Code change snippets
---
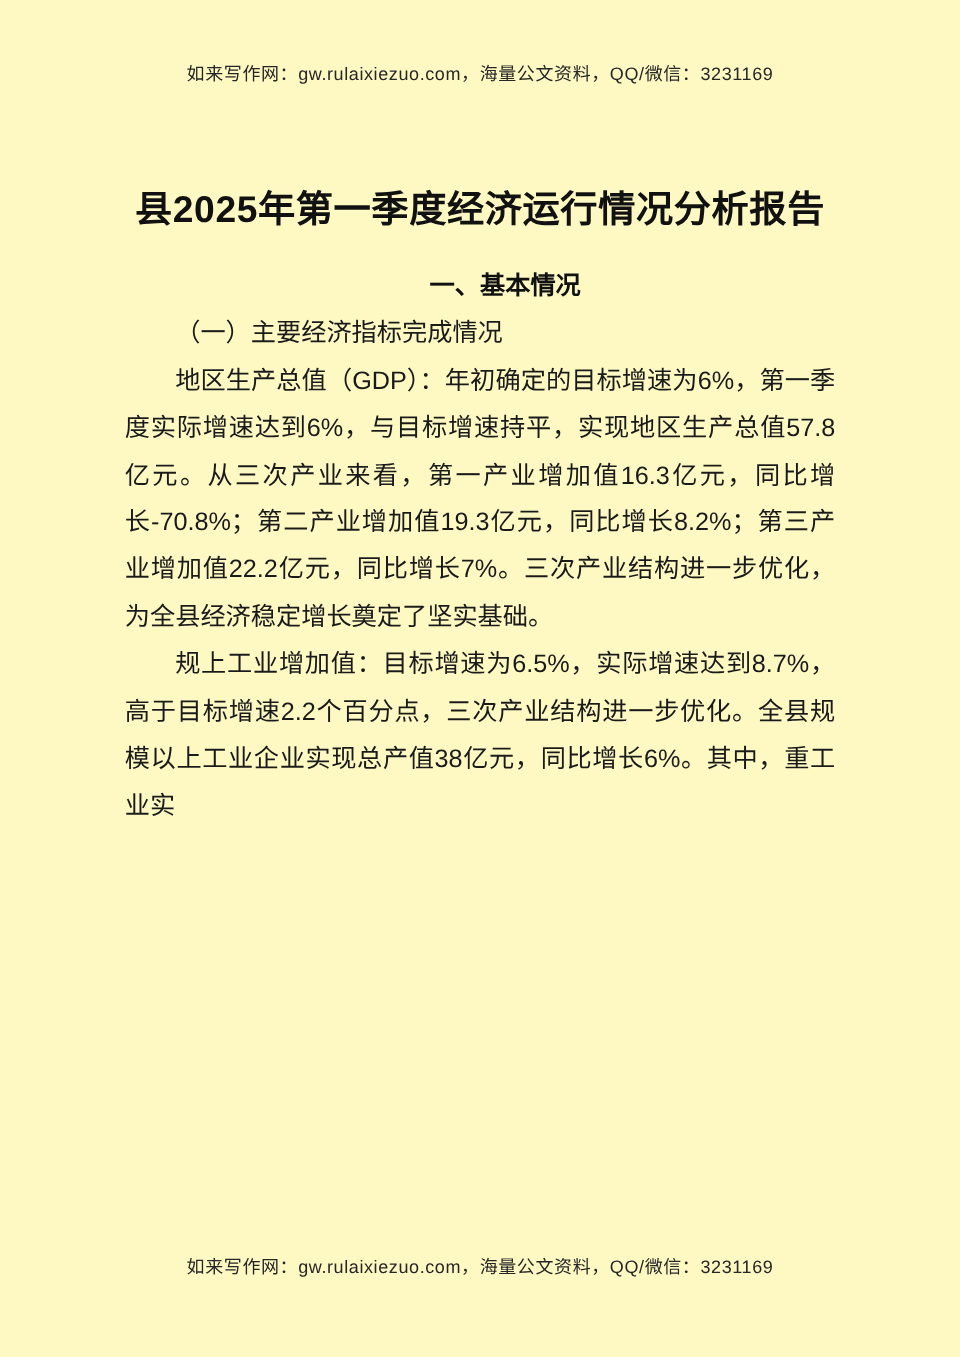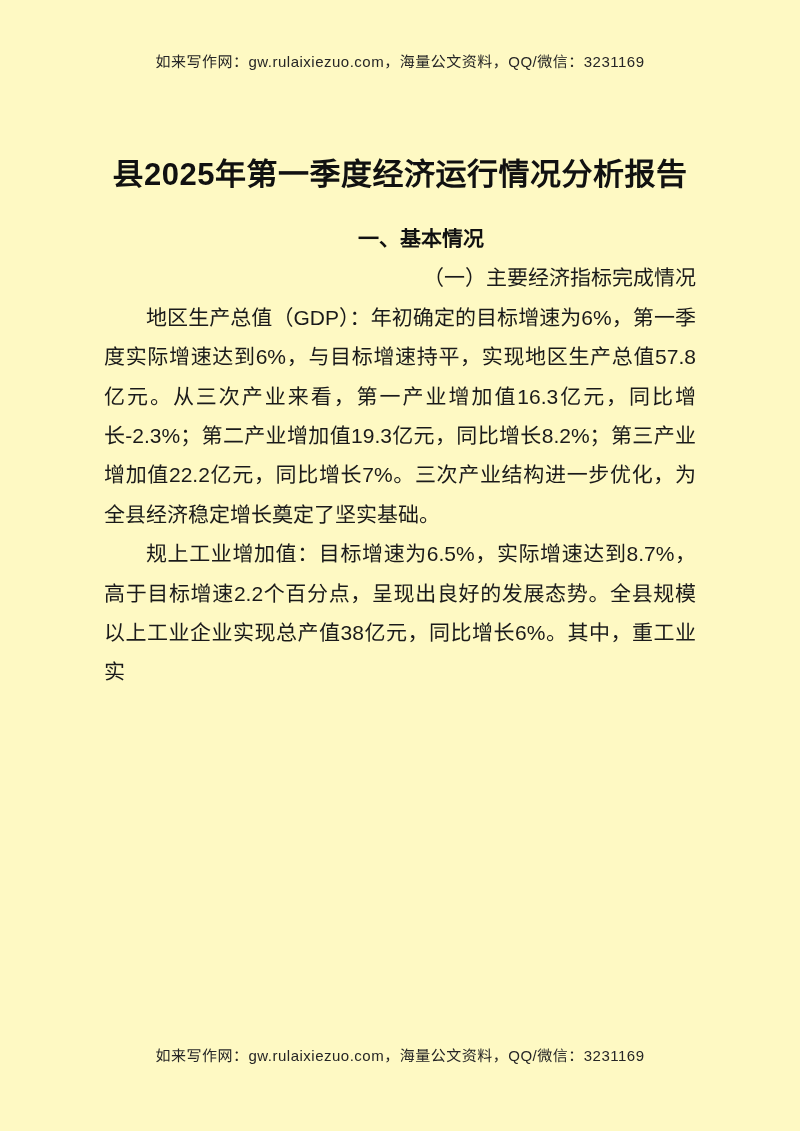--- a/index.html
+++ b/index.html
@@ -70,7 +70,7 @@
     color: #111111;
   }
   .doc-body p.heading-2 {
-    text-align: right;
+    text-align: left;
   }
 </style>
 </head>

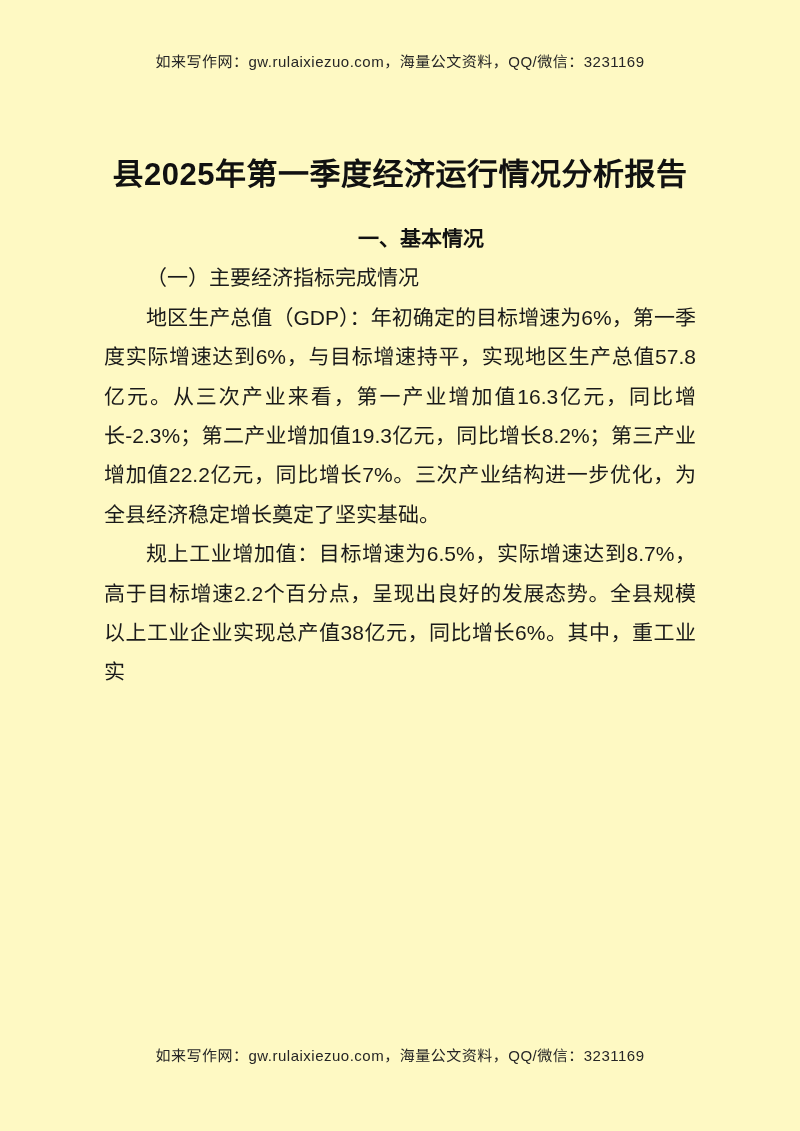--- a/index.html
+++ b/index.html
@@ -85,7 +85,7 @@
   <div class="doc-body">
     <p class="heading-1">一、基本情况</p>
     <p class="heading-2">（一）主要经济指标完成情况</p>
-    <p>地区生产总值（GDP）：年初确定的目标增速为6%，第一季度实际增速达到6%，与目标增速持平，实现地区生产总值57.8亿元。从三次产业来看，第一产业增加值16.3亿元，同比增长-2.3%；第二产业增加值19.3亿元，同比增长8.2%；第三产业增加值22.2亿元，同比增长7%。三次产业结构进一步优化，为全县经济稳定增长奠定了坚实基础。</p>
+    <p>地区生产总值（GDP）：年初确定的目标增速为6%，第一季度实际增速达到6%，与目标增速持平，实现地区生产总值57.8亿元。从三次产业来看，第一产业增加值16.3亿元，同比增长-70.8%；第二产业增加值19.3亿元，同比增长8.2%；第三产业增加值22.2亿元，同比增长7%。三次产业结构进一步优化，为全县经济稳定增长奠定了坚实基础。</p>
     <p>规上工业增加值：目标增速为6.5%，实际增速达到8.7%，高于目标增速2.2个百分点，呈现出良好的发展态势。全县规模以上工业企业实现总产值38亿元，同比增长6%。其中，重工业实</p>
   </div>
 

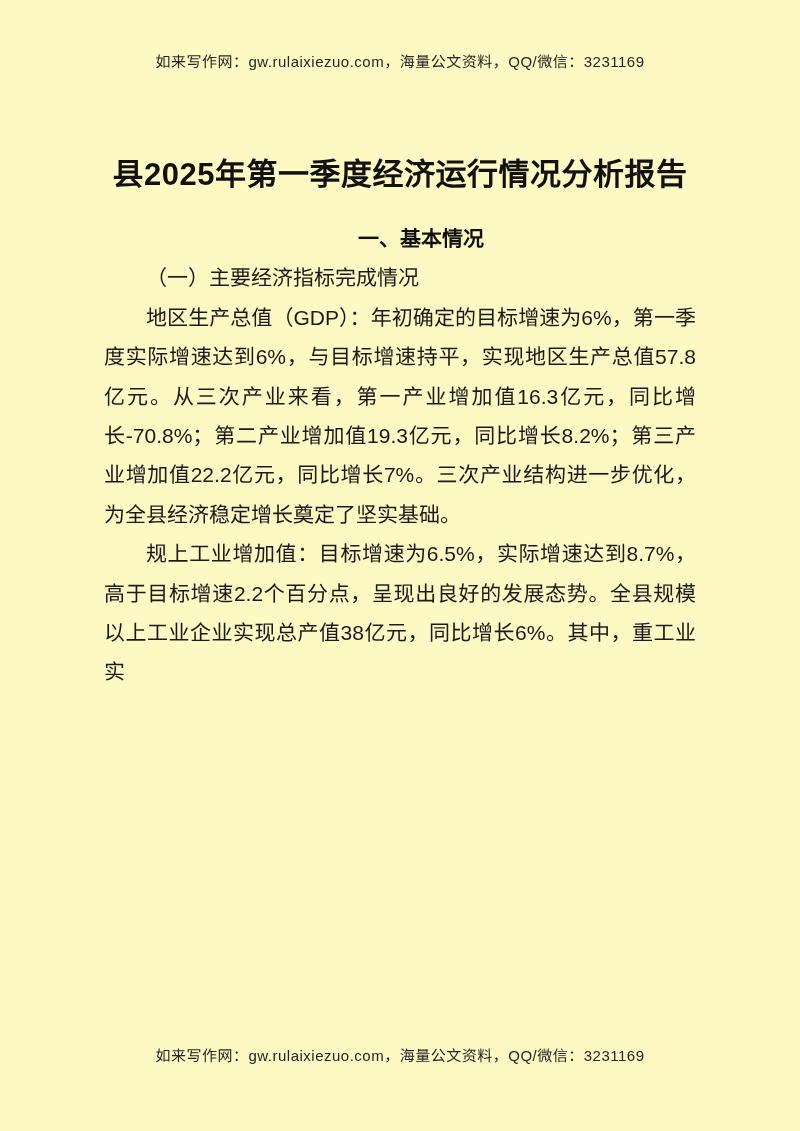--- a/index.html
+++ b/index.html
@@ -86,7 +86,7 @@
     <p class="heading-1">一、基本情况</p>
     <p class="heading-2">（一）主要经济指标完成情况</p>
     <p>地区生产总值（GDP）：年初确定的目标增速为6%，第一季度实际增速达到6%，与目标增速持平，实现地区生产总值57.8亿元。从三次产业来看，第一产业增加值16.3亿元，同比增长-70.8%；第二产业增加值19.3亿元，同比增长8.2%；第三产业增加值22.2亿元，同比增长7%。三次产业结构进一步优化，为全县经济稳定增长奠定了坚实基础。</p>
-    <p>规上工业增加值：目标增速为6.5%，实际增速达到8.7%，高于目标增速2.2个百分点，呈现出良好的发展态势。全县规模以上工业企业实现总产值38亿元，同比增长6%。其中，重工业实</p>
+    <p>规上工业增加值：目标增速为6.5%，实际增速达到8.7%，高于目标增速2.2个百分点，三次产业结构进一步优化。全县规模以上工业企业实现总产值38亿元，同比增长6%。其中，重工业实</p>
   </div>
 
   <div class="running-footer">如来写作网：gw.rulaixiezuo.com，海量公文资料，QQ/微信：3231169</div>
---
Exercise prompt
Output the records exactly. Drop the images.

Response to this exercise
--- a/index.html
+++ b/index.html
@@ -70,7 +70,7 @@
     color: #111111;
   }
   .doc-body p.heading-2 {
-    text-align: right;
+    text-align: left;
   }
 </style>
 </head>

--- a/index.html
+++ b/index.html
@@ -85,7 +85,7 @@
   <div class="doc-body">
     <p class="heading-1">一、基本情况</p>
     <p class="heading-2">（一）主要经济指标完成情况</p>
-    <p>地区生产总值（GDP）：年初确定的目标增速为6%，第一季度实际增速达到6%，与目标增速持平，实现地区生产总值57.8亿元。从三次产业来看，第一产业增加值16.3亿元，同比增长-2.3%；第二产业增加值19.3亿元，同比增长8.2%；第三产业增加值22.2亿元，同比增长7%。三次产业结构进一步优化，为全县经济稳定增长奠定了坚实基础。</p>
+    <p>地区生产总值（GDP）：年初确定的目标增速为6%，第一季度实际增速达到6%，与目标增速持平，实现地区生产总值57.8亿元。从三次产业来看，第一产业增加值16.3亿元，同比增长-70.8%；第二产业增加值19.3亿元，同比增长8.2%；第三产业增加值22.2亿元，同比增长7%。三次产业结构进一步优化，为全县经济稳定增长奠定了坚实基础。</p>
     <p>规上工业增加值：目标增速为6.5%，实际增速达到8.7%，高于目标增速2.2个百分点，呈现出良好的发展态势。全县规模以上工业企业实现总产值38亿元，同比增长6%。其中，重工业实</p>
   </div>
 

--- a/index.html
+++ b/index.html
@@ -86,7 +86,7 @@
     <p class="heading-1">一、基本情况</p>
     <p class="heading-2">（一）主要经济指标完成情况</p>
     <p>地区生产总值（GDP）：年初确定的目标增速为6%，第一季度实际增速达到6%，与目标增速持平，实现地区生产总值57.8亿元。从三次产业来看，第一产业增加值16.3亿元，同比增长-70.8%；第二产业增加值19.3亿元，同比增长8.2%；第三产业增加值22.2亿元，同比增长7%。三次产业结构进一步优化，为全县经济稳定增长奠定了坚实基础。</p>
-    <p>规上工业增加值：目标增速为6.5%，实际增速达到8.7%，高于目标增速2.2个百分点，呈现出良好的发展态势。全县规模以上工业企业实现总产值38亿元，同比增长6%。其中，重工业实</p>
+    <p>规上工业增加值：目标增速为6.5%，实际增速达到8.7%，高于目标增速2.2个百分点，三次产业结构进一步优化。全县规模以上工业企业实现总产值38亿元，同比增长6%。其中，重工业实</p>
   </div>
 
   <div class="running-footer">如来写作网：gw.rulaixiezuo.com，海量公文资料，QQ/微信：3231169</div>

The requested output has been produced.